Hi

I'm Chris.

Census Dataset Explorer

I heard about the US Census API and was looking around inside it. There are thousands of cool datasets within a well executed API, but it's pretty hard to navigate through because of the scale. I thought it would be cool if there was a way to organize them and maybe provide a simple visualization for each dataset. I created a thing called Census Explorer that attempts to do that. Hopefully it will make the datasets more accessible. Right now it consists of the SF1 and ACS5 datasets from the 2010 Census.

I pretty much just dumped all the dataset descriptions into an Elastic Search index, and provided a simple api for getting at it. The web interface is intentionally minimal, as this is really just an experiment-weekend project. The source lives here

Stuff used: flask, elasticsearch

Meaty links and Tunes

People have been sending a lot of good links over meatspaces. There are a lot of good tunes, sites, etc sent, so I made A simple Thing to listen to the meatspace chat and save the links. The source is here.

Update: Recently added a radio feature. The bot will pull out any soundcloud links or youtube music from the conversation and index it. If you click on the link in the top right of meatlinks, an embedded player will show up and will choose a random song to play, and then move onto the next. So it's a little shuffle based player that plays music that has previously been sent. Sometimes the category of a youtube song isn't set as "music" so to explicitly add a youtube link you can include "musicbot" in the meatspace message.

Stuff used: flask

After purchasing tumblr, it didn't take Yahoo long to start messing it up. Yahoo allegedly adopted some fairly strict filtering of content, so based on the content of your blog it could be blocked by the site's internal search as well as external (ie: google) searches. I built an application that crawls tumblr and builds a list of the unindexed blogs, and then made it searchable. To be honest, I don't really understand tumblr, and I can't tell the difference between spam and not-spam, since everyone is just reposting everyone else's (mostly nsfw) posts anyway. And Yahoo alleges that this is mostly a spam filtering strategy. Nevertheless, it was a policy change that got people worked up and it was sort of a fun sunday evening project. Take a look at it here...mostly NSFW though.

Stuff used: scrapy, django, backbone.js, elasticsearch

The folks at the Chicago Tribune built a load testing utility called Bees with Machine Guns which is a nice little tool that starts a number of EC2 instances, then hits a URL a bunch of times, and then shuts everything down after generating a report.
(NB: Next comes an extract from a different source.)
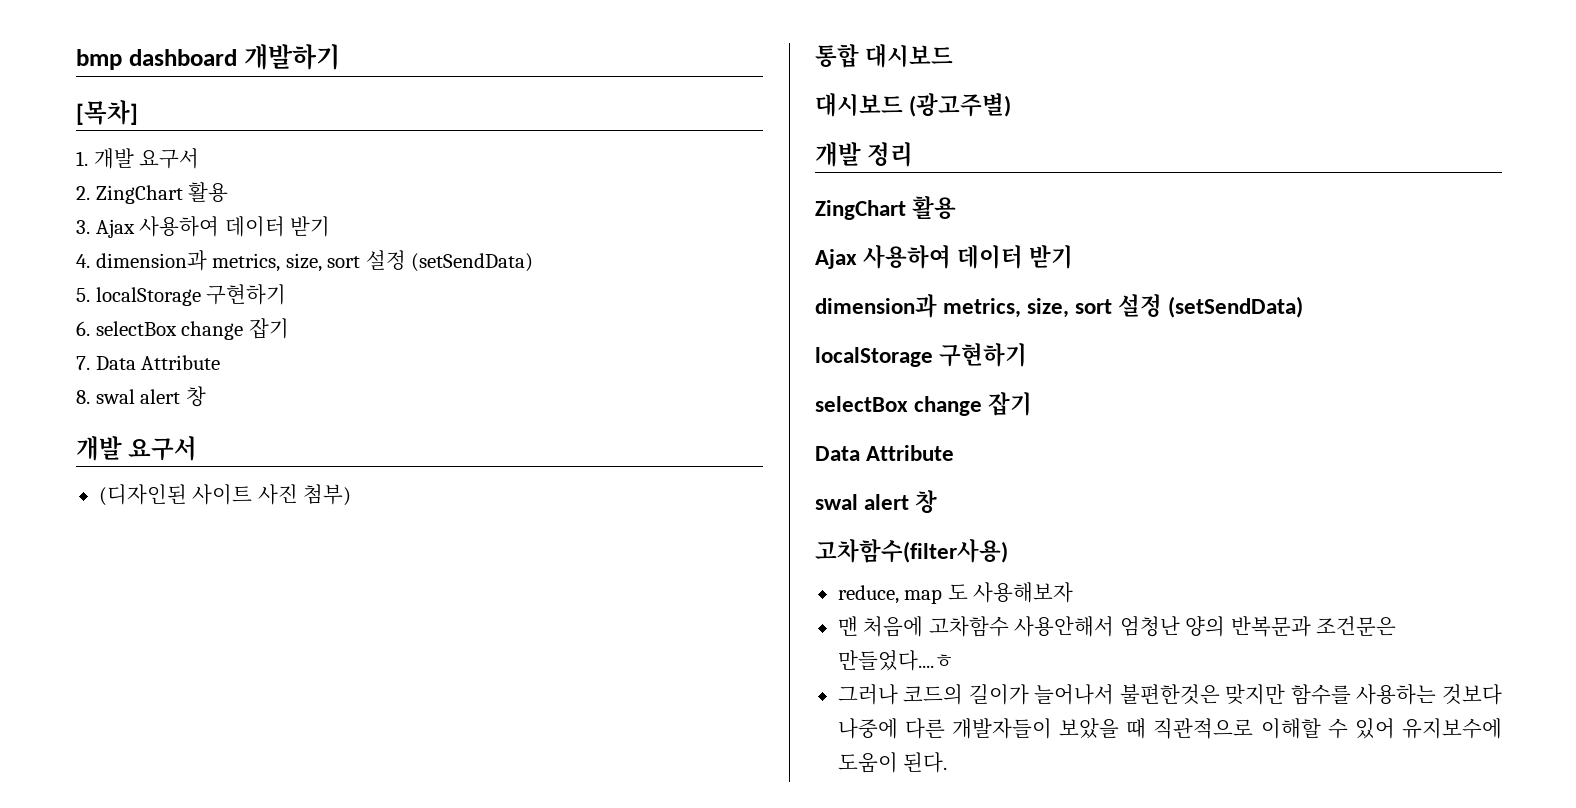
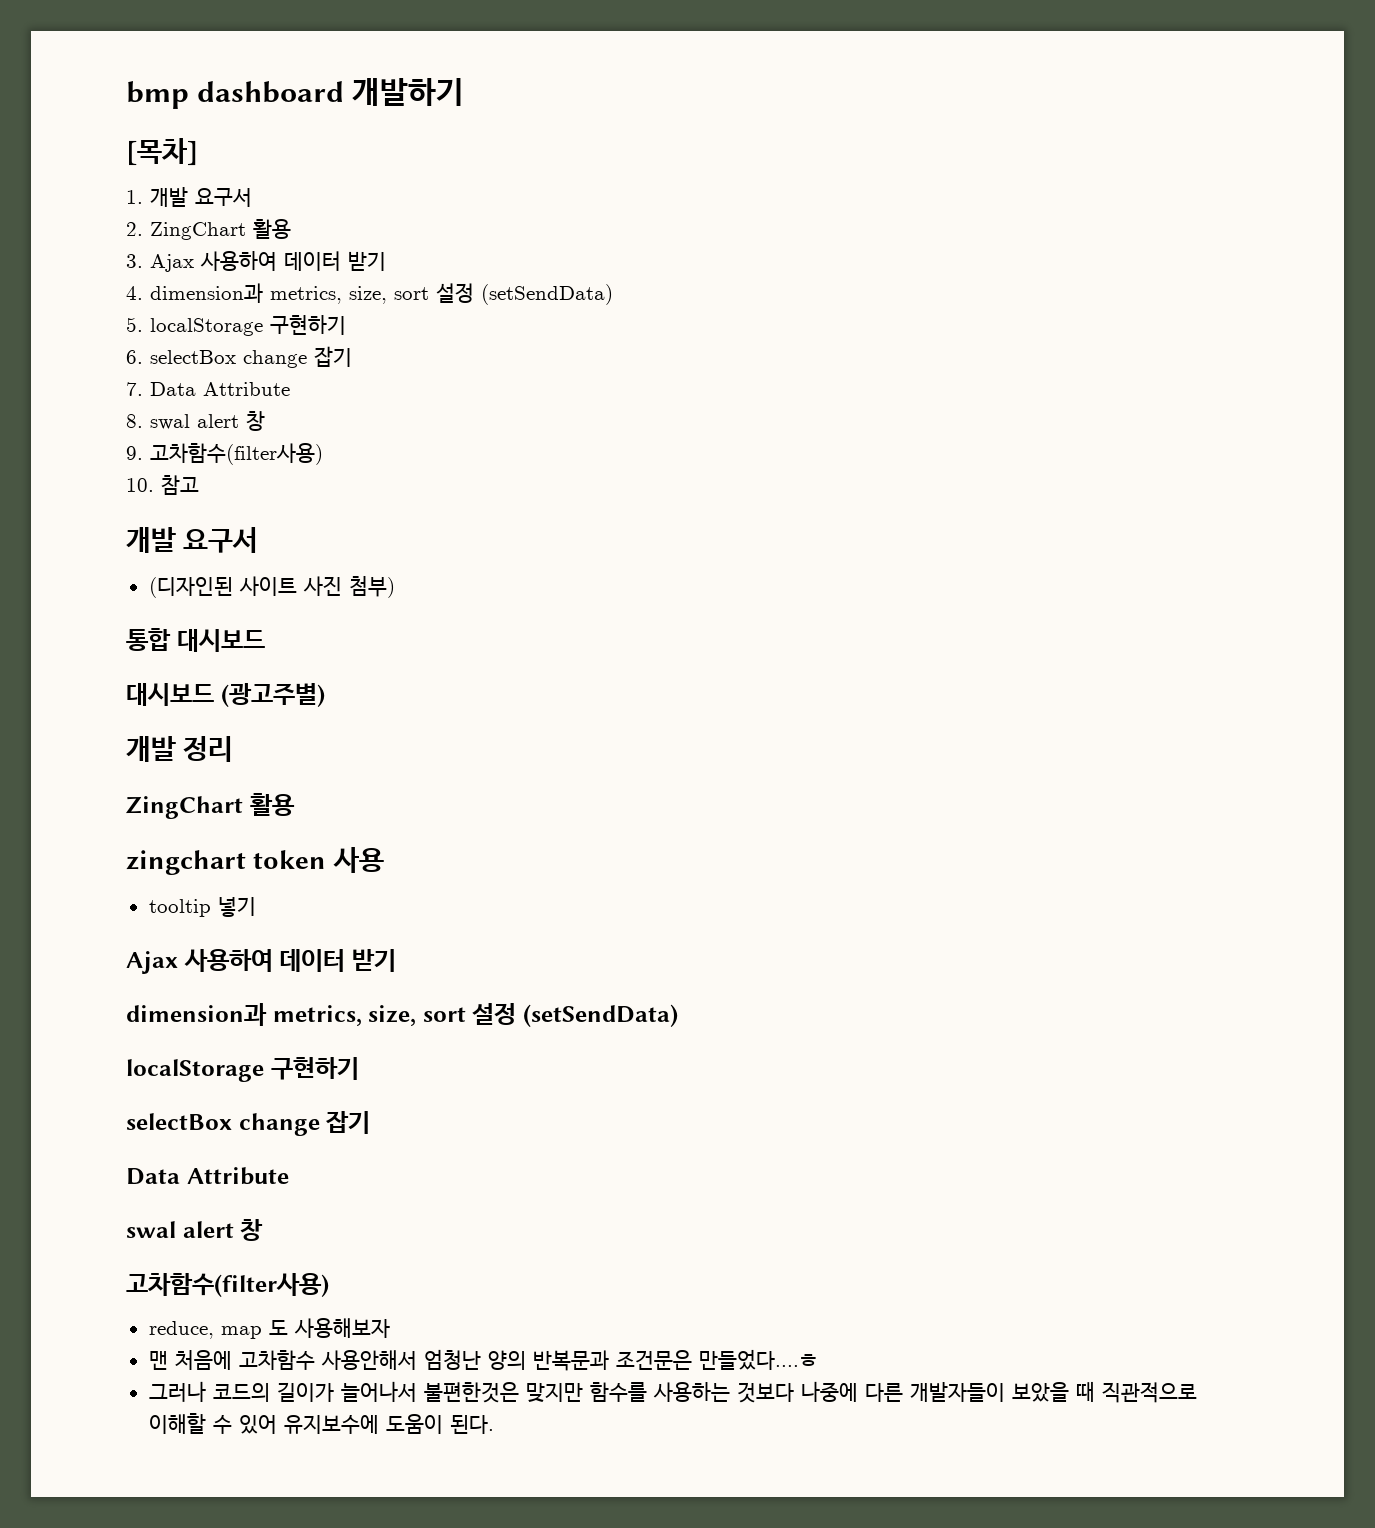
(206, 396) none -> [126,443,323,465] [126,475,199,495] // 9. 고차함수(filter사용) // 10. 참고
(957, 207) none -> [126,847,384,875] [148,897,256,917] // zingchart token 사용 // tooltip 넣기

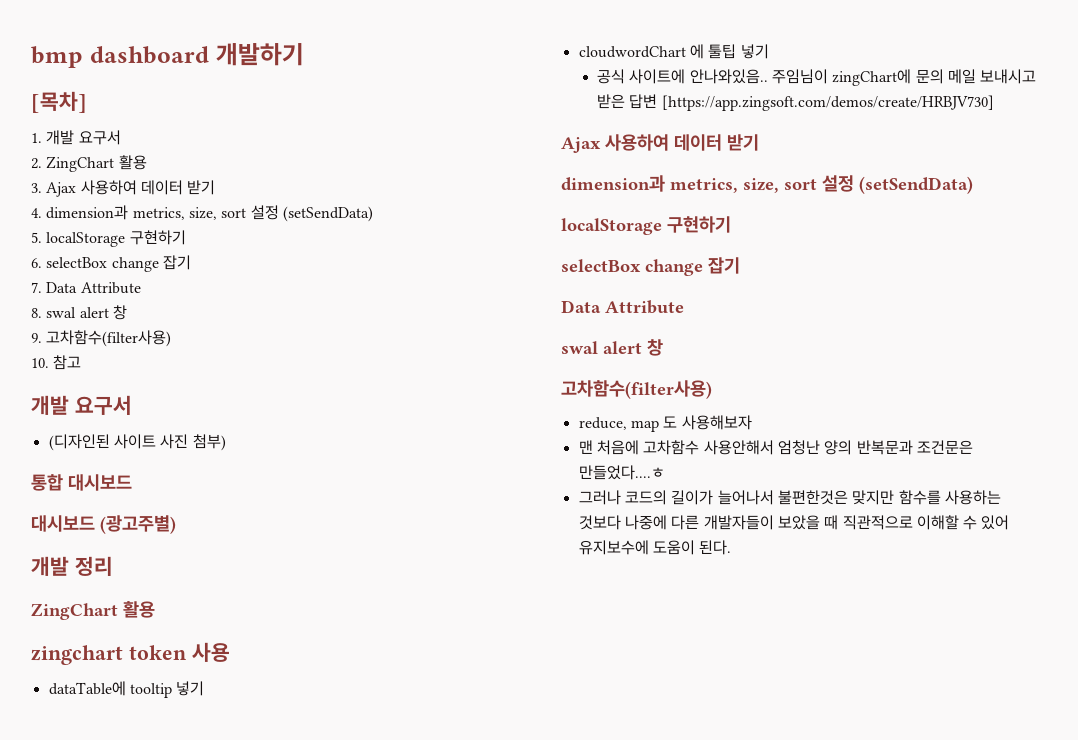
(384, 860) none -> [48,681,126,696] dataTable에
(256, 907) none -> [578,44,769,59] [596,69,1037,86] [596,94,994,111] // cloudwordChart 에 툴팁 넣기 // 공식 사이트에 안나와있음.. 주임님이 zingChart에 문의 메일 보내시고 받은 답변 [https://app.zingsoft.com/demos/create/HRBJV730]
It's a cheap, easy, and realistic way to load test your site. I've been using Digital Ocean for a few months now, mostly because it's cheaper, but they also provide a nice API, so I modified bees with machine guns to run on digital ocean rather than AWS. The project is called Minnows with machine guns.

VW Bus lights etc

I wanted to put a bunch of LEDs in the ceiling of the 73 VW bus I have. I finally put the arduino to use in this project. The arduino controls some (4) TLC5940 LED drivers, and an Android through an app I wrote communicates with the arduino via serial bluetooth adapter. There are 64 LEDs and each is addressable individually, and can be faded on or off. It's pretty basic but it was the most elegant way I could think of lighting up the inside of the bus. The end result was something I'm pretty happy with...it works well and looks pretty cool.

The result is here

I also wrote some stuff to measure the cylinder head temperature on the engine via the stock fuel injection temperature sensor. The temperature sensor is just a resistor that changes its resitance as the engine heats up. I found the following graph on the ratwell site and then fit it to get a function to convert the resistance to a temperature. The temperature displays on the phone app. In the future I'm going to be measuring the main and aux battery voltages, as well as the RPM via hall sensor.
In the future I might ditch the arduino for something faster like a raspberry pi, as there are some pretty annoying performance issues with generating tons of serial interrupts. However, the arduino is neat because it's very low power.

The stuff used:
Arduino
Android Phone or Tablet
Bluetooth module
TLC5940 (x4)
and some miscellaneous resistors, regulators, etc.

Resources I used:
TLC5940 Arduino Library (makes life so much easier)
On Android and Bluetooth
It's time to move again. That means I've been browsing the Craigslist apartment and housing section more than I'd really like. Looking for housing in Vancouver already blows, so I didn't think it could get much worse. Since my girlfriend has a dog that she (and I) would love to have live with us, this meant checking the "allows dogs and cats" box on the Craigslist search form. As soon as you do this, you may notice that there are like 2 listings that meet that criteria. That sucks...but surely it can't just be relegated to Vancouver. After all, this is the place with an organic, free range, grass fed, fair trade dog food store on every block, so there's no way it can be unfriendly towards pets, right? People in Vancouver must really love dogs and cats.
Question: which cities are the friendliest towards pets?
I looked on the Seattle Craigslist and saw that there were plenty of ads that allowed pets, so I decided to take it a step further. I wrote a little script to look at the Craigslist apartment and housing listings for major cities. It put the listings into buckets based on date. It just compares the number of postings that allow pets to the total number of postings for that particular date. Then it averages the dates together, and you get the percentage of postings that allow pets, by day. Initially I wasn't expecting any significant differences between cities, but the results showed something else (damnit). Each city had about 2500 listings taken into account, and these are based on current (April 16, 2013) craigslist ads.
TL;DR : If you want to have a pet in Vancouver, then move to Seattle

New Site

I think my micro ec2 instance is going away soon, so after a bit of a migration, it lives here and looks different. Still need to copy all my old photos over. Maybe I'll update it more frequently, because now it's easy to deal with. We'll see.

CorpCrawl

As part of a project I'm working on in my free time, I needed to figure out corporate relationships. The SEC requires that all publicly held corporations file a list of their subsidiaries in their form 10K each year. So by scraping a section (called exhibit 21.1) in the 10k document, you can extract a list of subsidiaries from that registrant. The issue is that every company files their 10k in a different format, and lack of uniformity makes scraping a lot harder. Moreover, it says nothing about privately held companies. Anyway, I did my best and it manages to extract a lot of information.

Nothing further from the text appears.